══ Provided records
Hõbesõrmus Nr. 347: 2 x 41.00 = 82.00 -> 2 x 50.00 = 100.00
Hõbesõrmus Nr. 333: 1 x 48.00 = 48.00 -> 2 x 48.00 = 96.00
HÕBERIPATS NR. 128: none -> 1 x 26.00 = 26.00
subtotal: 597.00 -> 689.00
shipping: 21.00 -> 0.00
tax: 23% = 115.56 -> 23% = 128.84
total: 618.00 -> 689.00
════
══ Provided records
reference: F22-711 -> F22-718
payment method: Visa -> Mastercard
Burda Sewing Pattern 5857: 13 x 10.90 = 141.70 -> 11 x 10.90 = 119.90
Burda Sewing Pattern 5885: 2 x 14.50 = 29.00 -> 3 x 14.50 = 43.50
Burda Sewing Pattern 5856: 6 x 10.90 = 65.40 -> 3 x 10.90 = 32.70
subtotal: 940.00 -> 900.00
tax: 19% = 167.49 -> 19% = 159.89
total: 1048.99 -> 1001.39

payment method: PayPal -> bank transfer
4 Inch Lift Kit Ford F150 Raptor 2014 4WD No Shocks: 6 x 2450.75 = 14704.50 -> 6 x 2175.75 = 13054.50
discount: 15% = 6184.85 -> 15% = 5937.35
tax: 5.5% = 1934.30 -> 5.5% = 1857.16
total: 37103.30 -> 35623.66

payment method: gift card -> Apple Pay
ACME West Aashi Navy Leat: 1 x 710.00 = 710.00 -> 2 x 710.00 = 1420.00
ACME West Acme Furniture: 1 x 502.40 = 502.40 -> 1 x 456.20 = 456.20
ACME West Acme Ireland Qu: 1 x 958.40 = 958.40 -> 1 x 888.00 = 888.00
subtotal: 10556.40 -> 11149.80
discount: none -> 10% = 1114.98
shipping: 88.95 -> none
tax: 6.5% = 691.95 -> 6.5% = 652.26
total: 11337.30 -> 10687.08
════
- **Work task**
With the line holding "Hõbesõrmus Nr. 347: 2" as the first and the line holding "total: 618.00 -> 689.00" as the last, please transcribe exactly the lines of the material above in that range and nothing else.

- **Response for this exercise**
Hõbesõrmus Nr. 347: 2 x 41.00 = 82.00 -> 2 x 50.00 = 100.00
Hõbesõrmus Nr. 333: 1 x 48.00 = 48.00 -> 2 x 48.00 = 96.00
HÕBERIPATS NR. 128: none -> 1 x 26.00 = 26.00
subtotal: 597.00 -> 689.00
shipping: 21.00 -> 0.00
tax: 23% = 115.56 -> 23% = 128.84
total: 618.00 -> 689.00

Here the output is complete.